# HSDSSource

An object of type HSDSSource is a HDFGroup server running on a machine. The constructor requires the endpoint and server type. At present, the only valie value is hsds (for the HDF Scalable Data Service). If the type is not specified, the server will be assumed to be hsds

src.hsds <- HSDSSource('http://hsdshdflab.hdfgroup.org')

The routine listDomains is provided for inspection of the server hierarchy. This is the hierarchy that maps approximately to the directory structure of the server file system. The purpose of this routine is to assist the user in locating HDF5 files.
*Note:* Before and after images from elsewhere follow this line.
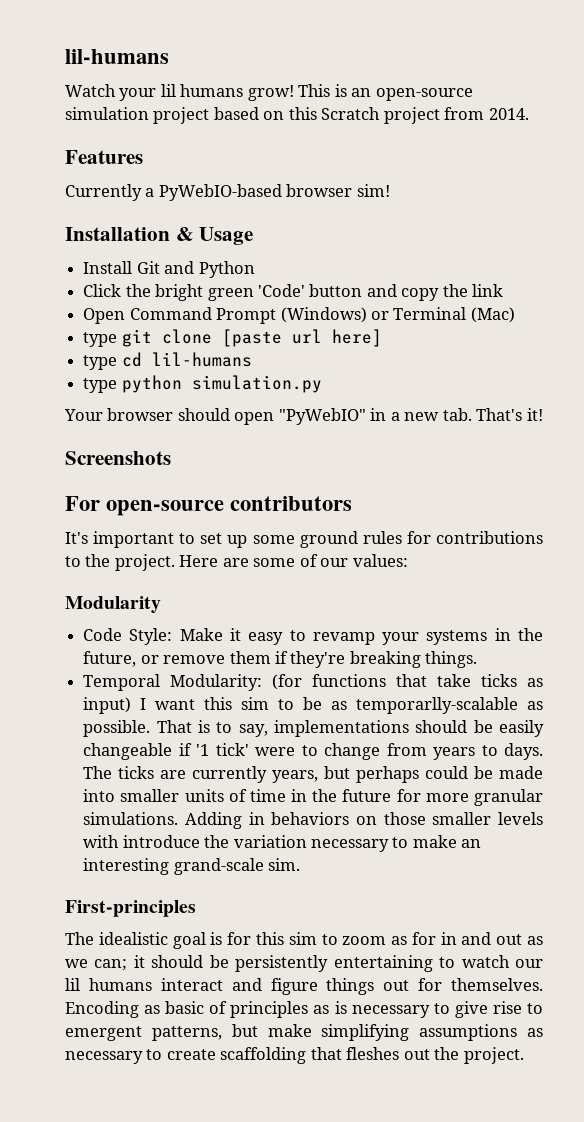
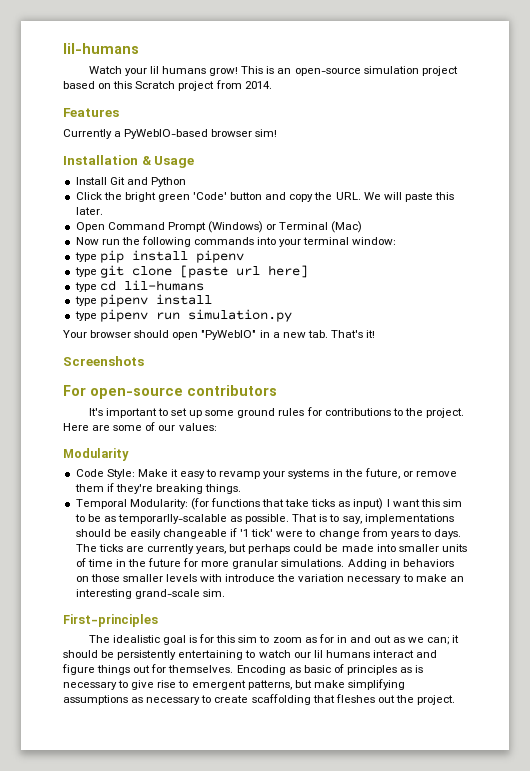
[472,284,504,297] link -> [335,192,455,202] [75,207,103,215] URL. We will paste this later.
(515, 315) none -> [75,236,397,247] [74,250,244,263] // Now run the following commands into your terminal window: // type pip install pipenv
[121,375,182,393] python -> [99,294,212,307] [74,309,180,322] pipenv install // type pipenv run

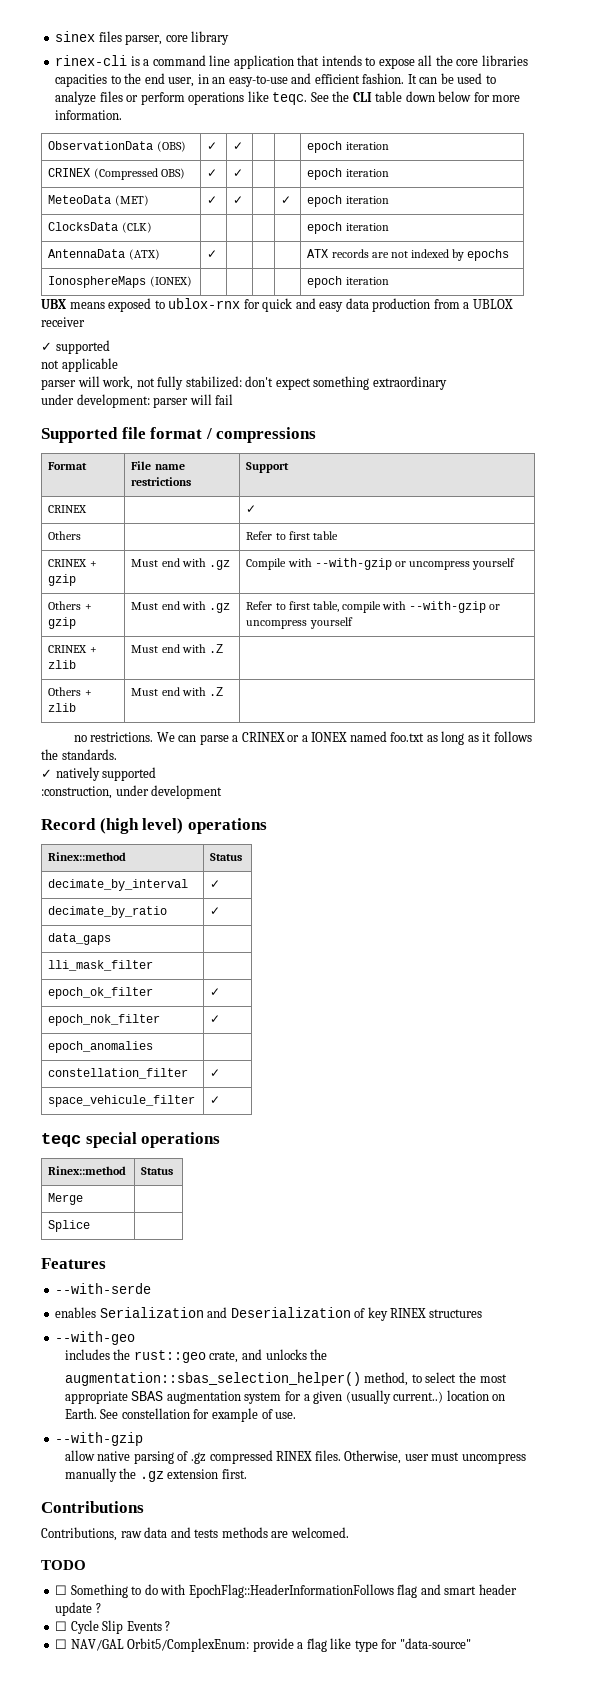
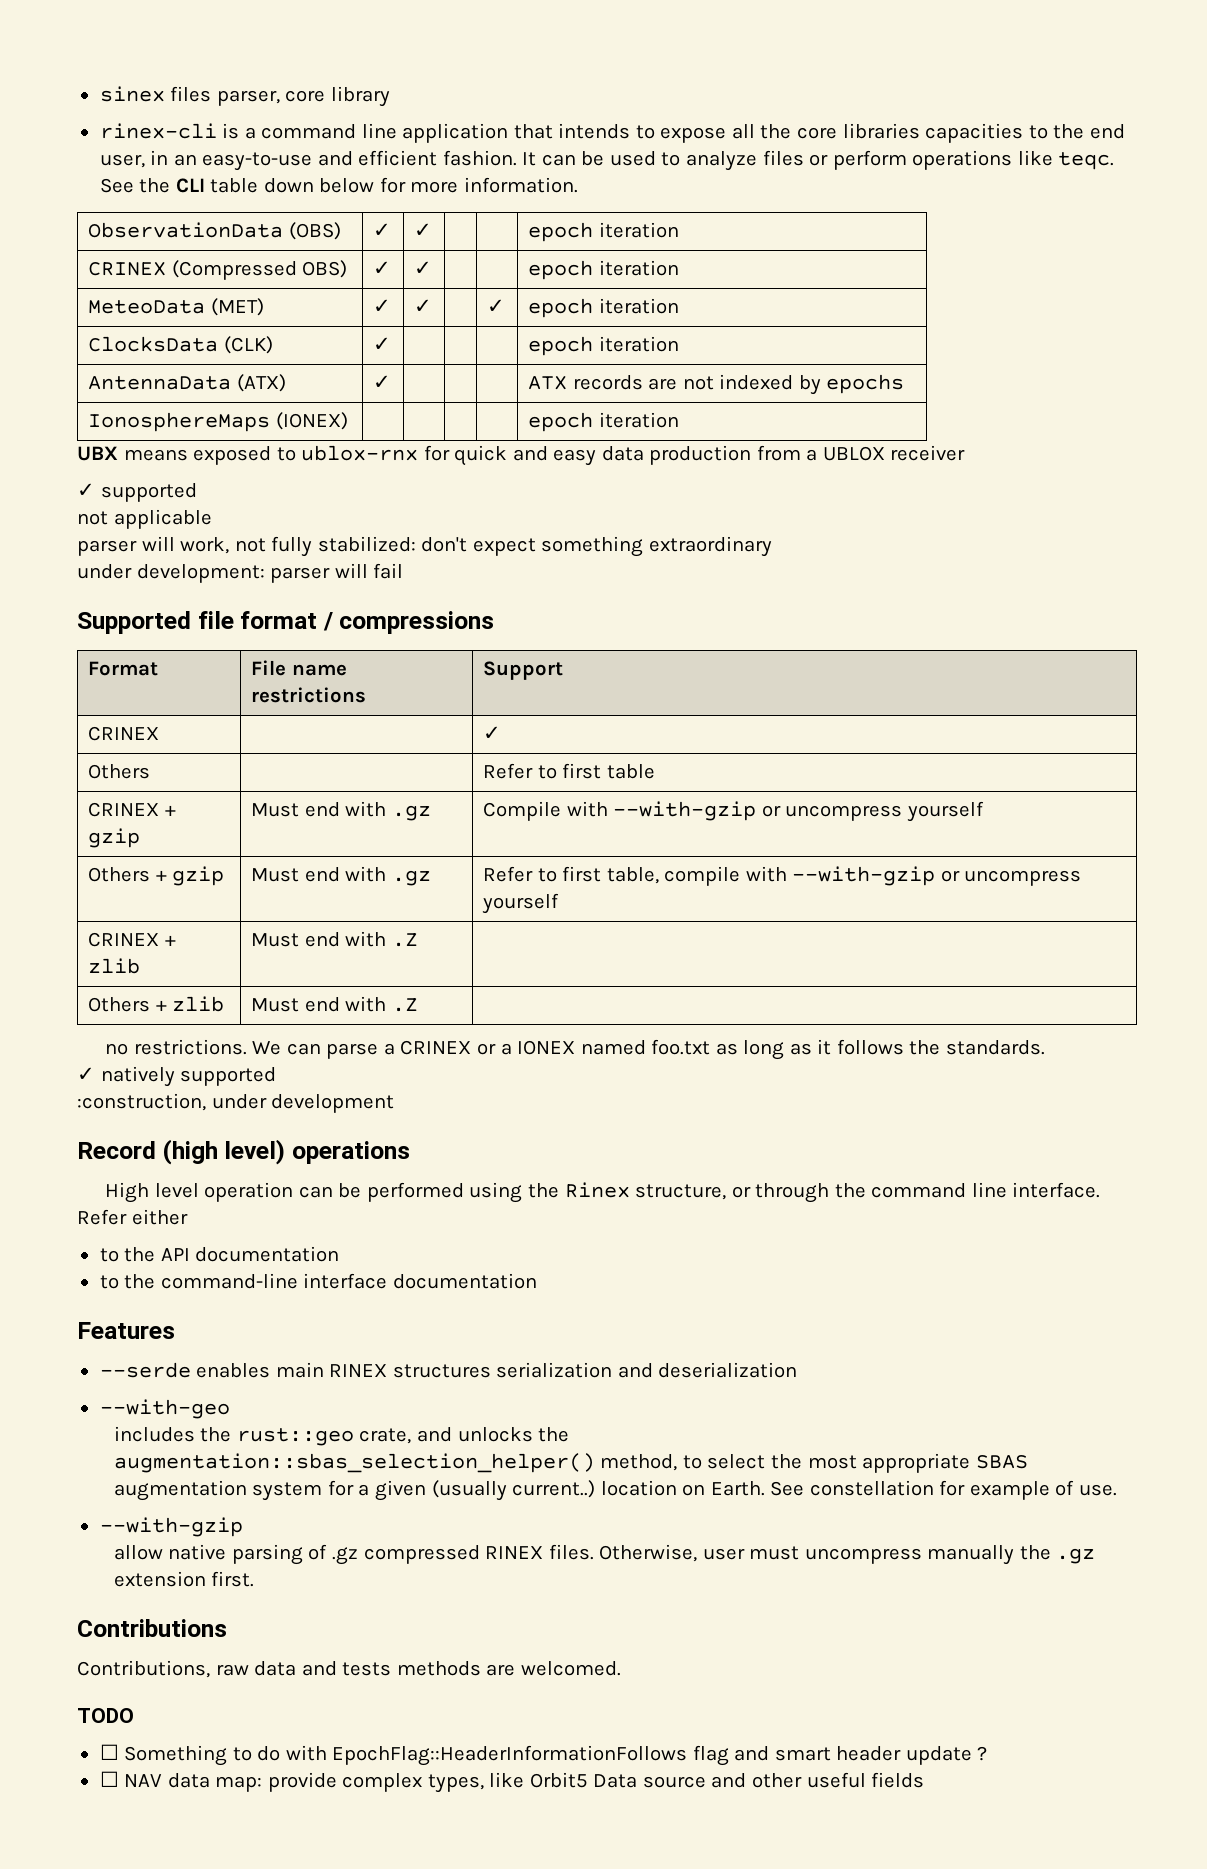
(152, 227) none -> [372,337,391,351] ✓
[48,852,127,861] [210,853,243,861] [48,879,189,891] [210,880,221,888] [48,906,168,918] [210,907,221,915] [48,933,112,945] [48,960,154,971] [48,987,154,999] [210,988,221,996] [48,1014,161,1026] [210,1015,221,1023] [48,1041,154,1053] [48,1068,189,1079] [210,1069,221,1077] [48,1095,196,1107] [210,1096,221,1104] [41,1132,221,1148] [48,1166,127,1175] [141,1167,174,1175] [48,1193,84,1205] [48,1220,91,1232] [41,1258,106,1269] [55,1283,152,1294] [55,1307,388,1321] // Rinex::method | Status // decimate_by_interval | ✓ // decimate_by_ratio | ✓ // data_gaps | // lli_mask_filter | // epoch_ok_filter | ✓ // epoch_nok_filter | ✓ // epoch_anomalies | // constellation_filter | ✓ // space_vehicule_filter | ✓ // teqc special operations // Rinex::method | Status // Merge | // Splice | // Features // --with-serde // enables Serialization and Deserialization of key -> [105,1182,1101,1203] [77,1209,188,1225] [99,1246,340,1262] [99,1273,537,1289] [77,1322,175,1339] [99,1362,324,1378] // High level operation can be performed using the Rinex structure, or through the command line interface. Refer either // to the API documentation // to the command-line interface documentation // Features // --serde enables main
(482, 1313) none -> [496,1362,798,1378] serialization and deserialization
[70,1620,171,1634] [55,1638,471,1652] Cycle Slip Events ? // ☐ NAV/GAL Orbit5/ComplexEnum: provide a flag like type for "data-source" -> [124,1772,925,1793] NAV data map: provide complex types, like Orbit5 Data source and other useful fields

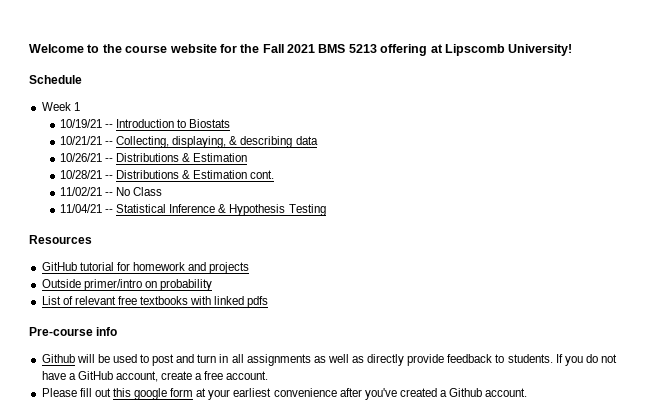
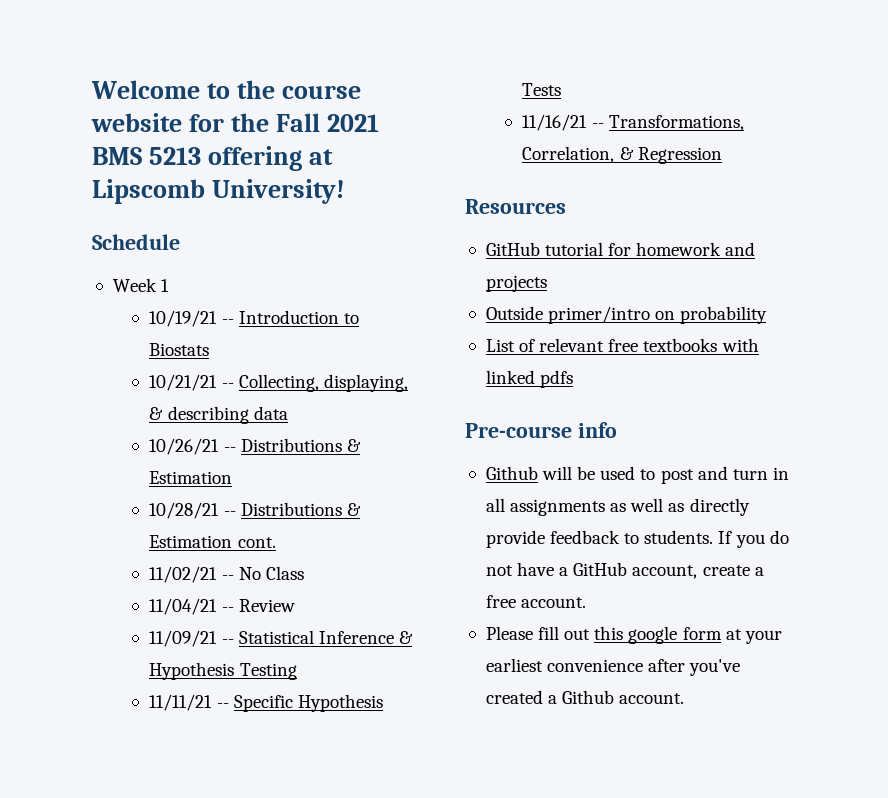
(114, 211) none -> [238,599,295,612] [149,630,234,647] Review // 11/09/21 --
(326, 210) none -> [149,694,383,712] [522,83,562,96] [522,114,744,131] [522,146,722,164] // 11/11/21 -- Specific Hypothesis Tests // 11/16/21 -- Transformations, Correlation, & Regression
The user needs to know the root domain of the server. The data set’s maintainer should publish this information along with the server endpoint.

listDomains(src.hsds, '/home/jreadey')
##  [1] "/home/jreadey/4DStem"
## [22] "/home/jreadey/tmp"
listDomains(src.hsds, '/home/jreadey/HDFLabTutorial')
## [1] "/home/jreadey/HDFLabTutorial/03.h5"
## [3] "/home/jreadey/HDFLabTutorial/04a.h5"

# HSDSFile

An object of class HSDSFile represents a HDF5 file. The object is constructed by providing a source and a file domain.

f0 <- HSDSFile(src.hsds, '/home/spollack/testzero.h5')
f1 <- HSDSFile(src.hsds, '/shared/bioconductor/tenx_full.h5')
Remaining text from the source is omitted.